E = Easy; H = Hard. Standard error bars are included.
Using error rates as the dependent variable, the same model revealed a significant main effect of Age, F(1,50) = 47.85, p<.001, η2 = .48, with older adults making significantly more errors than younger adults (see Figure 9). We also found significant main effects of Complex Choice RT, F(1.00,52.00) = 11.21, p = .002, η2 = .17, with significantly more errors in the easy than hard complex choice RT conditions; and Digit Backward, F(1.47,76.61) = 11.54, p<.001, η2 = .48. Participants made significantly fewer errors in the single tasks compared with the dual tasks, and also significantly fewer errors in easy compared with hard digit backward. Contrary with the simple choice RT tasks, the results of the complex choice RT tasks suggest aging effects in error rates, but not in RT. Similarly with the simple choice RT task, slower responses were associated with greater error rates suggesting no speed-accuracy trade-offs.
Complex Choice RT Dual Task Costs
For dual task costs, a three way ANOVA for RT revealed only a significant main effect of Complex Choice RT, F(1.00,54.00) = 33.81, p<.001, η2 = .382. The same model for error rates revealed significant main effects of Complex Choice RT, F(1.00,54.00) = 6.44, p = .01, η2 = .11, and Digit Backward, F(1.00,54.00) = 17.36, p<.001, η2 = .24. There was also a significant interaction between Age and Complex Choice RT, F(1.00,54.00) = 4.31, p = .04, η2 = .07 (see Figure 10). Pairwise comparisons suggested that there were significantly (p<.001) greater dual task costs for the younger adults in the easy complex choice RT tasks.
E = Easy; H = Hard. Standard error bars are included.
In order to see whether there were differences in dual task costs between the simple and complex choice RT tasks, we calculated dual task cost ratios for RT and error rates separately for each condition using the following formula: simple choice RT/complex choice RT. We found that the majority of both younger and older participants had greater costs in the complex choice RT, with only very few participants having similar costs between the two tasks or greater costs on the simple choice RT. Mann-Whitney tests showed no significant age-related differences between dual task cost ratios for any of the conditions.
Digit Tasks Performance
For digit forward, a three way ANOVA revealed a significant main effect of Digit Forward, F(1.00,49.00) = 37.49, p<.001, η2 = .43, with significantly fewer errors in the easy than hard conditions.
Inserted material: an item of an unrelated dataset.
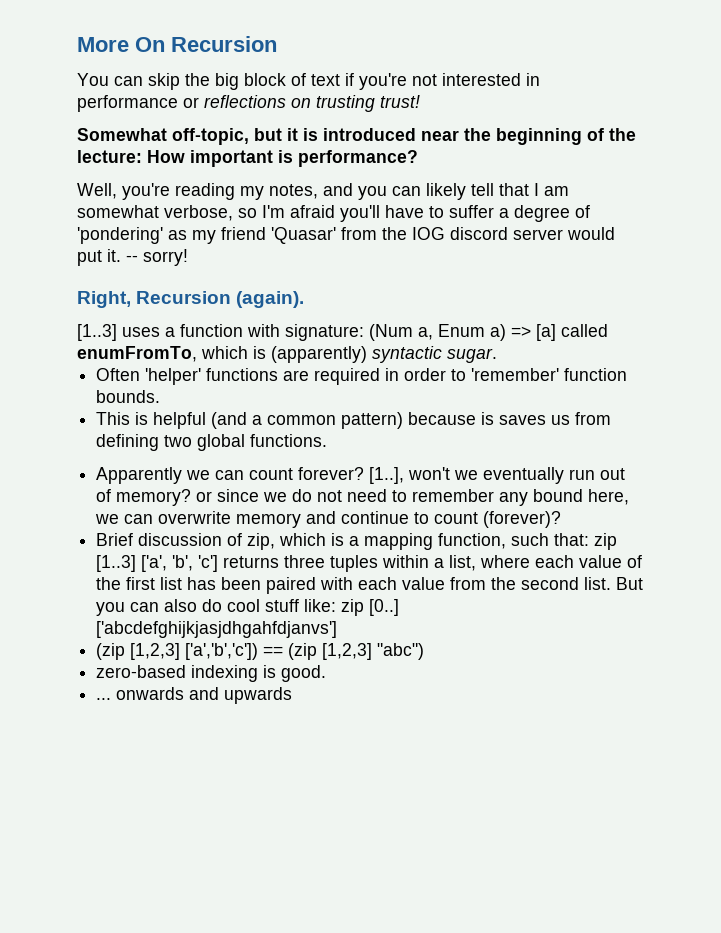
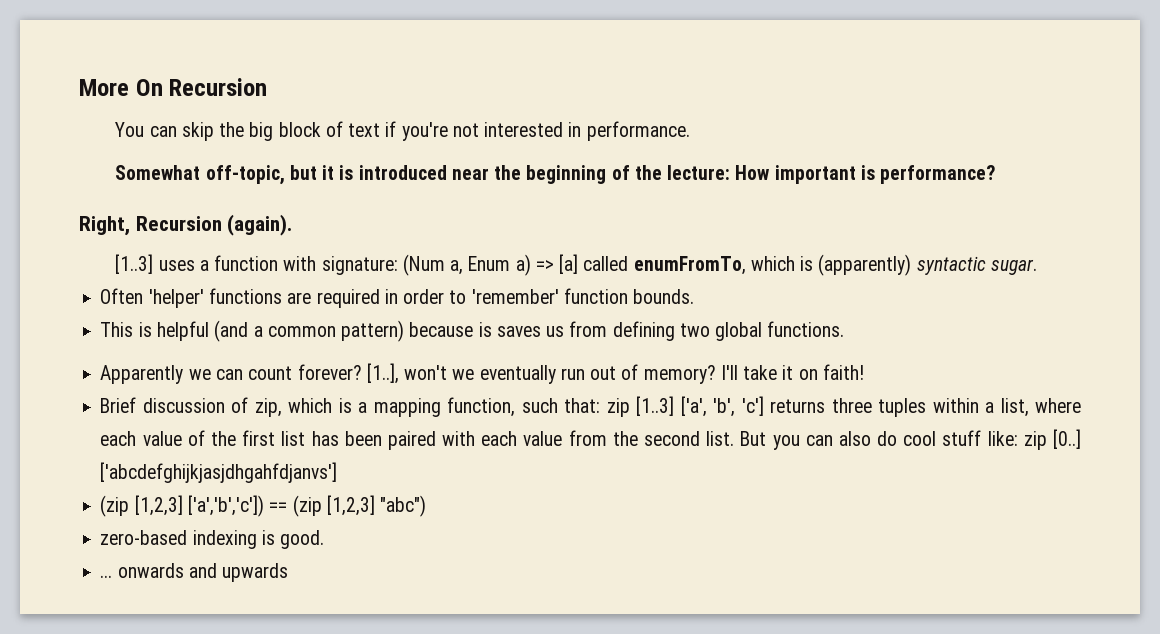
[77,95,420,112] performance or reflections on trusting trust! -> [586,121,690,141] performance.
[77,183,569,200] [77,205,590,222] [77,227,615,244] [77,249,188,266] // Well, you're reading my notes, and you can likely tell that I am somewhat verbose, so I'm afraid you'll have to suffer a degree of 'pondering' as my friend 'Quasar' from the IOG discord server would put it. -- sorry! -> (996, 174) none
[196,489,630,506] [95,511,562,528] or since we do not need to remember any bound here, we can overwrite memory and continue to count (forever)? -> [720,364,864,380] I'll take it on faith!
There was also a significant main effect of Simple Choice RT, F(1.82,75.71) = 17.47, p<.001, η2 = .26, with significantly fewer errors in the single tasks compared with the dual tasks. There were no significant interactions.
For digit backward, the same model revealed a significant main effect of Digit Backward, F(1.00,52.00) = 53.62, p<.001, η2 = .51, with significantly fewer errors in easy than hard conditions. We also found a significant main effect of Complex Choice RT, F(1.54,80.43) = 13.39, p<.001, η2 = .20, with significantly fewer errors in the single tasks compared with the dual tasks. There were no significant interactions.
For dual task costs of digit forward, we found a significant main effect of Digit Forward, F(1.00,54.00) = 5.18, p = .02, η2 = .08, with significantly greater dual task costs in hard digit forward compared with easy digit forward. We found no other significant main effects or interactions for digit forward or digit backward.
This study examined whether concurrent performance of choice RT and cognitive tasks varies depending on differences in task complexity and difficulty in younger and older adults. We found age-related differences in speed, but not in accuracy in the simple choice RT tasks with older adults having greater dual task costs only in the hard simple choice RT conditions. For the complex choice RT tasks, we found age-related differences in accuracy, but not in speed with younger adults having greater dual task costs only in the easy complex choice RT conditions. Collectively, our results suggest that younger and older adults differ in their dual task performance, with differences depending on both the complexity and difficulty of dual tasks probably due to implementation of different strategies.
Most previous studies, using different combinations of dual tasks, found that older adults were slower than younger adults , . Our findings indicate that under more cognitively demanding conditions, age differences in speed may be eliminated, albeit at the expense of accuracy. Despite our instructions, which put equal emphasis on the importance of both speed and accuracy, older adults may have either opted for a more careful approach or could not perform the choice RT tasks any faster due to generalized slowing as suggested by Processing-Speed Theory . However, age differences in speed were not more pronounced in the complex dual task set that was presumably more cognitively demanding, a finding not in support of the Processing-Speed Theory , although age differences in accuracy emerged. It may be possible that under the more cognitively demanding conditions younger adults slowed down due to the increased attentional demands of the tasks in order to attain a level of satisfactory accuracy. Overall, the results indicate age-differences in the strategy adopted by different groups. In support of this notion, Davidson, Amso, Cruess Anderson and Diamond  have also found that younger adults adjusted their speed to preserve reasonable accuracy on difficult trials.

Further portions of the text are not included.